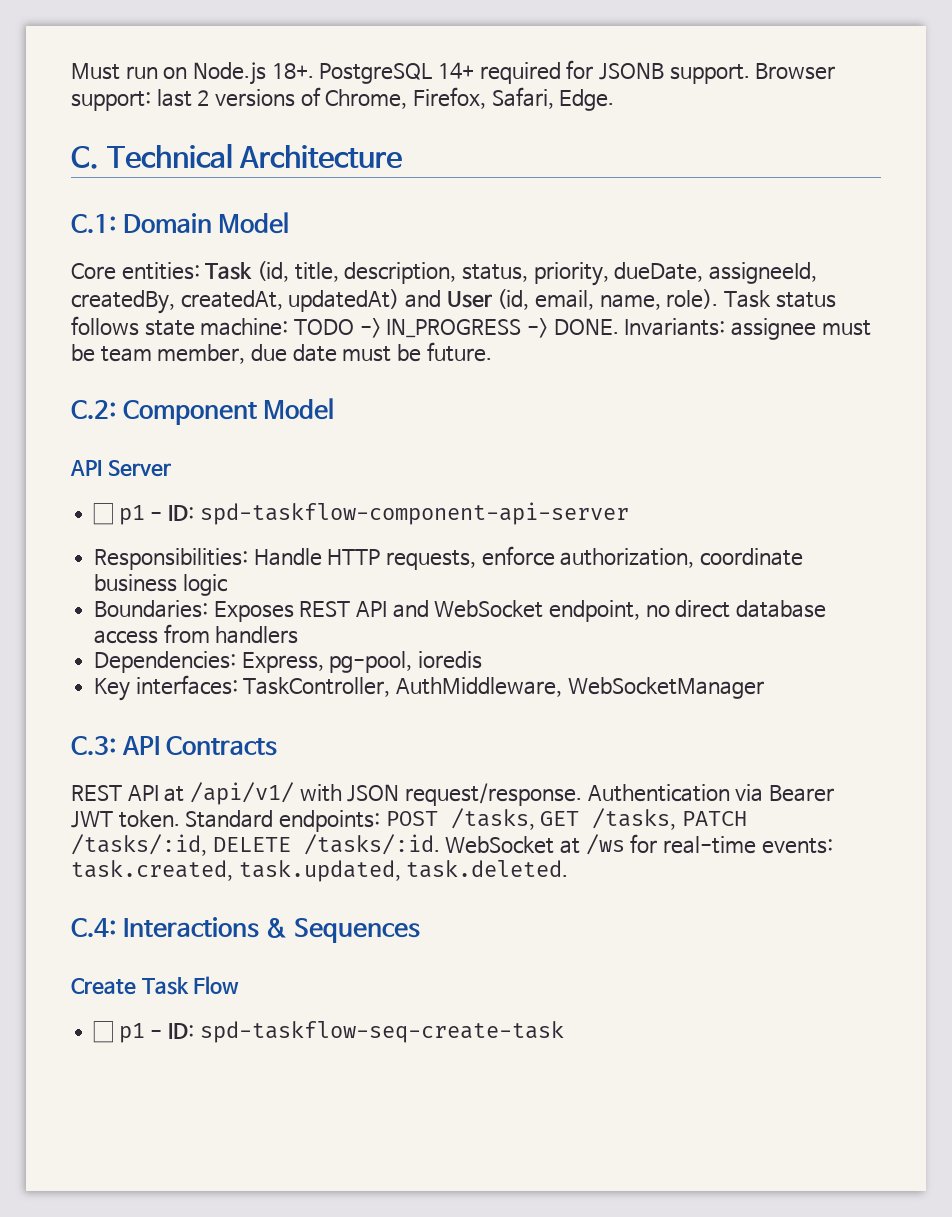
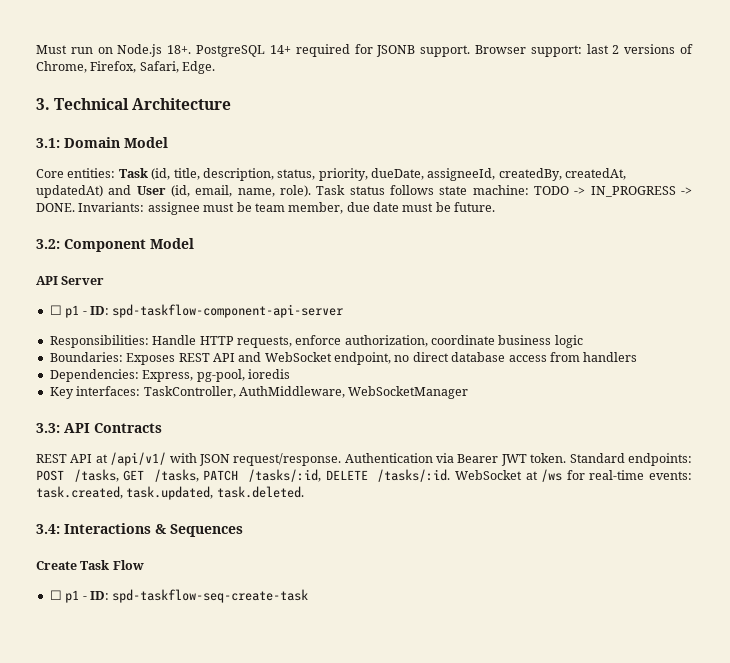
- C. Technical Architecture
+ 3. Technical Architecture
- C.1: Domain Model
+ 3.1: Domain Model
- C.2: Component Model
+ 3.2: Component Model
- C.3: API Contracts
+ 3.3: API Contracts
- C.4: Interactions & Sequences
+ 3.4: Interactions & Sequences

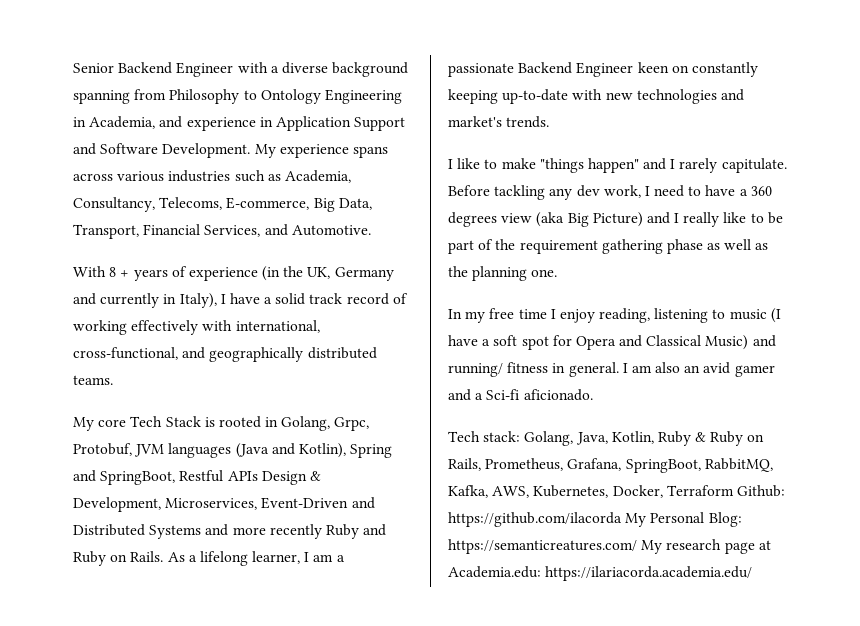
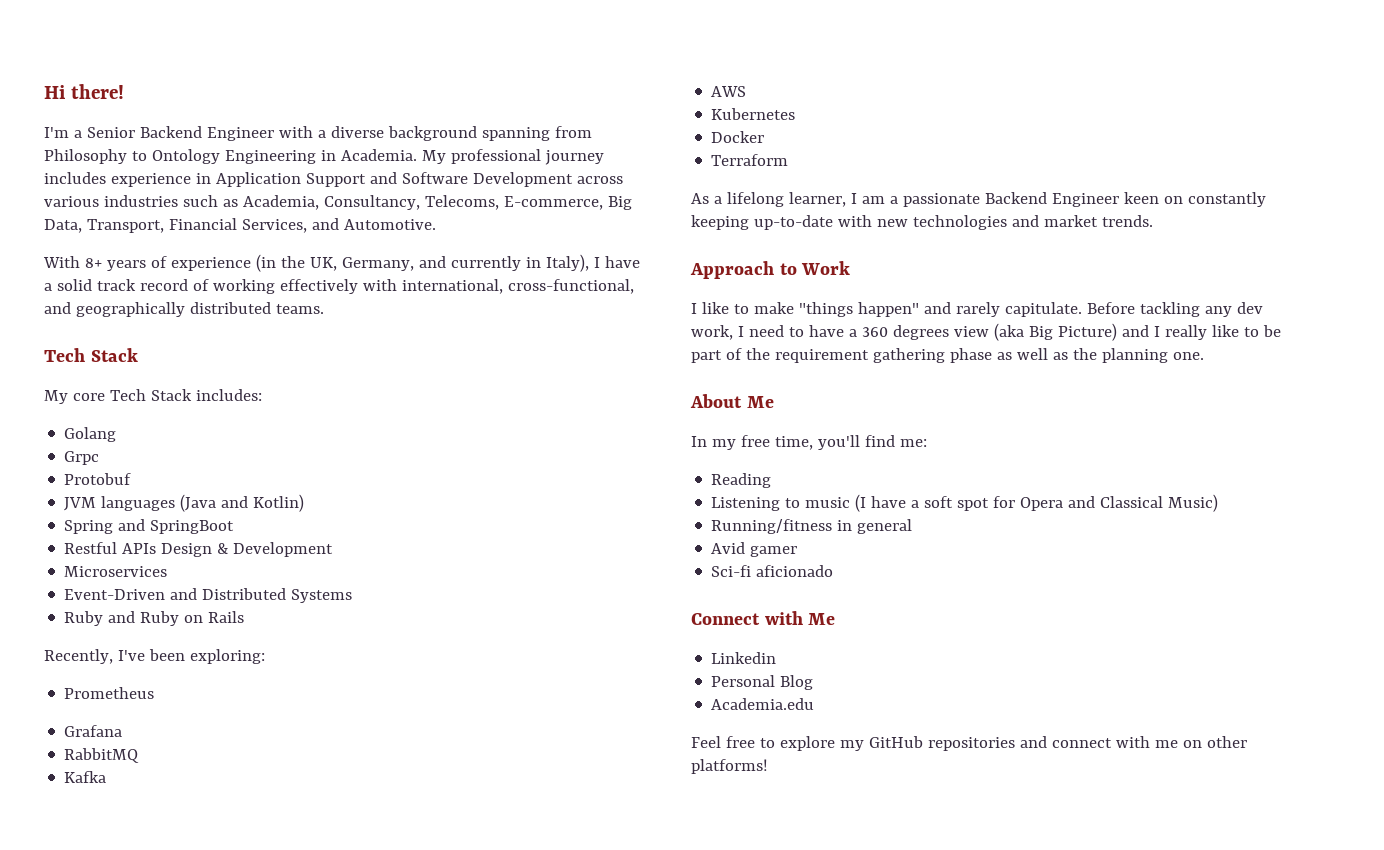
- Senior Backend Engineer with a diverse background spanning from Philosophy to Ontology Engineering in Academia, and experience in Application Support and Software Development. My experience spans across various industries such as Academia, Consultancy, Telecoms, E-commerce, Big Data, Transport, Financial Services, and Automotive.
+ Hi there!
+ I'm a Senior Backend Engineer with a diverse background spanning from Philosophy to Ontology Engineering in Academia. My professional journey includes experience in Application Support and Software Development across various industries such as Academia, Consultancy, Telecoms, E-commerce, Big Data, Transport, Financial Services, and Automotive.
- With 8 + years of experience (in the UK, Germany and currently in Italy), I have a solid track record of working effectively with international, cross-functional, and geographically distributed teams.
+ With 8+ years of experience (in the UK, Germany, and currently in Italy), I have a solid track record of working effectively with international, cross-functional, and geographically distributed teams.
+ Tech Stack
- My core Tech Stack is rooted in Golang, Grpc, Protobuf, JVM languages (Java and Kotlin), Spring and SpringBoot, Restful APIs Design & Development, Microservices, Event-Driven and Distributed Systems and more recently Ruby and Ruby on Rails. As a lifelong learner, I am a passionate Backend Engineer keen on constantly keeping up-to-date with new technologies and market's trends.
+ My core Tech Stack includes:
+ Golang
+ Grpc
+ Protobuf
+ JVM languages (Java and Kotlin)
+ Spring and SpringBoot
+ Restful APIs Design & Development
+ Microservices
+ Event-Driven and Distributed Systems
+ Ruby and Ruby on Rails
+ Recently, I've been exploring:
+ Prometheus
+ Grafana
+ RabbitMQ
+ Kafka
+ AWS
+ Kubernetes
+ Docker
+ Terraform
+ As a lifelong learner, I am a passionate Backend Engineer keen on constantly keeping up-to-date with new technologies and market trends.
+ Approach to Work
- I like to make "things happen" and I rarely capitulate.
+ I like to make "things happen" and rarely capitulate.
+ About Me
- In my free time I enjoy reading, listening to music (I have a soft spot for Opera and Classical Music) and running/ fitness in general. I am also an avid gamer and a Sci-fi aficionado.
- Tech stack: Golang, Java, Kotlin, Ruby & Ruby on Rails, Prometheus, Grafana, SpringBoot, RabbitMQ, Kafka, AWS, Kubernetes, Docker, Terraform Github: https://github.com/ilacorda My Personal Blog: https://semanticreatures.com/ My research page at Academia.edu: https://ilariacorda.academia.edu/
+ In my free time, you'll find me:
+ Reading
+ Listening to music (I have a soft spot for Opera and Classical Music)
+ Running/fitness in general
+ Avid gamer
+ Sci-fi aficionado
+ Connect with Me
+ Linkedin
+ Personal Blog
+ Academia.edu
+ Feel free to explore my GitHub repositories and connect with me on other platforms!

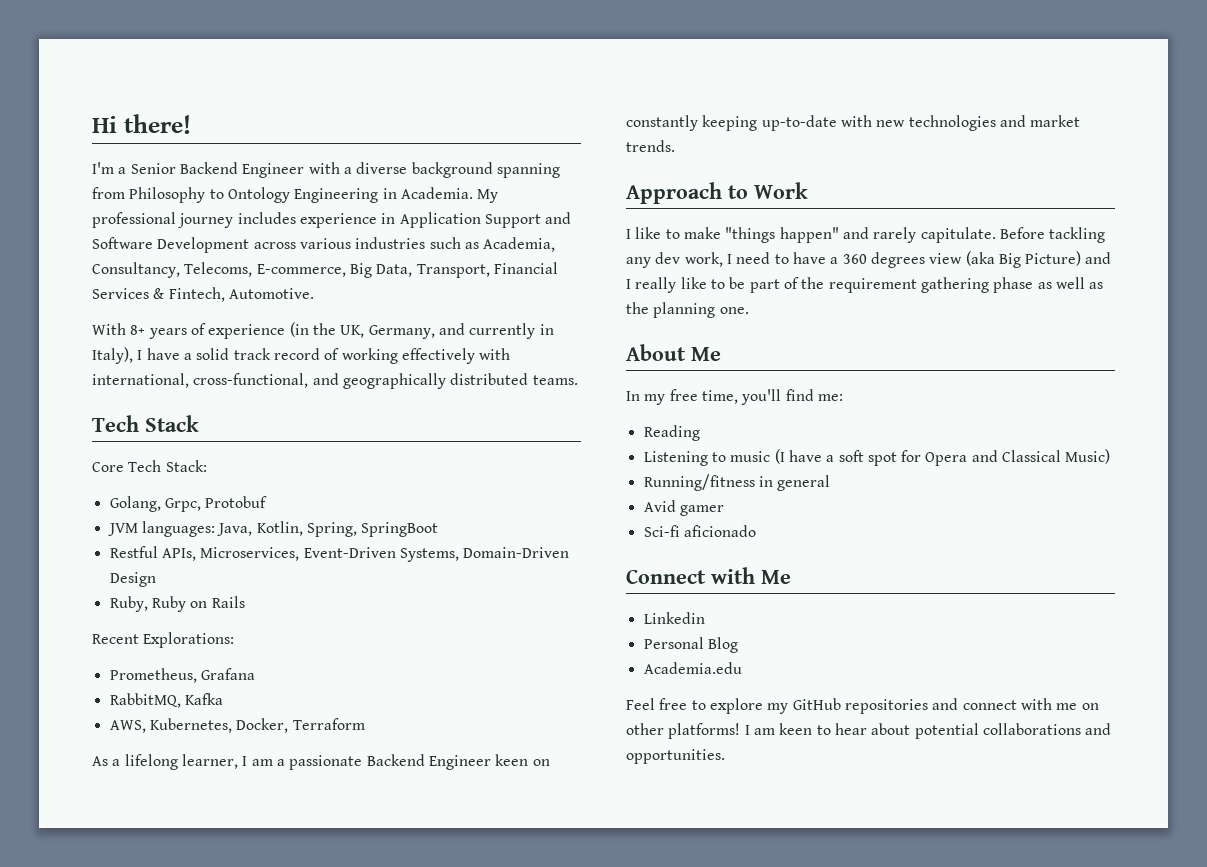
- My professional journey includes experience in Application Support and Software Development across various industries such as Academia, Consultancy, Telecoms, E-commerce, Big Data, Transport, Financial Services, and Automotive.
+ My professional journey includes experience in Application Support and Software Development across various industries such as Academia, Consultancy, Telecoms, E-commerce, Big Data, Transport, Financial Services & Fintech, Automotive.
- My core Tech Stack includes:
- Golang
- Grpc
- Protobuf
- JVM languages (Java and Kotlin)
- Spring and SpringBoot
- Restful APIs Design & Development
- Microservices
- Event-Driven and Distributed Systems
- Ruby and Ruby on Rails
- Recently, I've been exploring:
- Prometheus
- Grafana
+ Core Tech Stack:
+ Golang, Grpc, Protobuf
+ JVM languages: Java, Kotlin, Spring, SpringBoot
+ Restful APIs, Microservices, Event-Driven Systems, Domain-Driven Design
+ Ruby, Ruby on Rails
+ Recent Explorations:
+ Prometheus, Grafana
- RabbitMQ
- Kafka
+ RabbitMQ, Kafka
- AWS
- Kubernetes
- Docker
- Terraform
+ AWS, Kubernetes, Docker, Terraform
+ I am keen to hear about potential collaborations and opportunities.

· · · · · · ·

--- What you need to do ---
Set out exactly the lines from the one bearing "Ruby, Ruby on Rails" through the end of the data, including both ends and omitting all others.

--- Exercise solution ---
+ Ruby, Ruby on Rails
+ Recent Explorations:
+ Prometheus, Grafana
- RabbitMQ
- Kafka
+ RabbitMQ, Kafka
- AWS
- Kubernetes
- Docker
- Terraform
+ AWS, Kubernetes, Docker, Terraform
+ I am keen to hear about potential collaborations and opportunities.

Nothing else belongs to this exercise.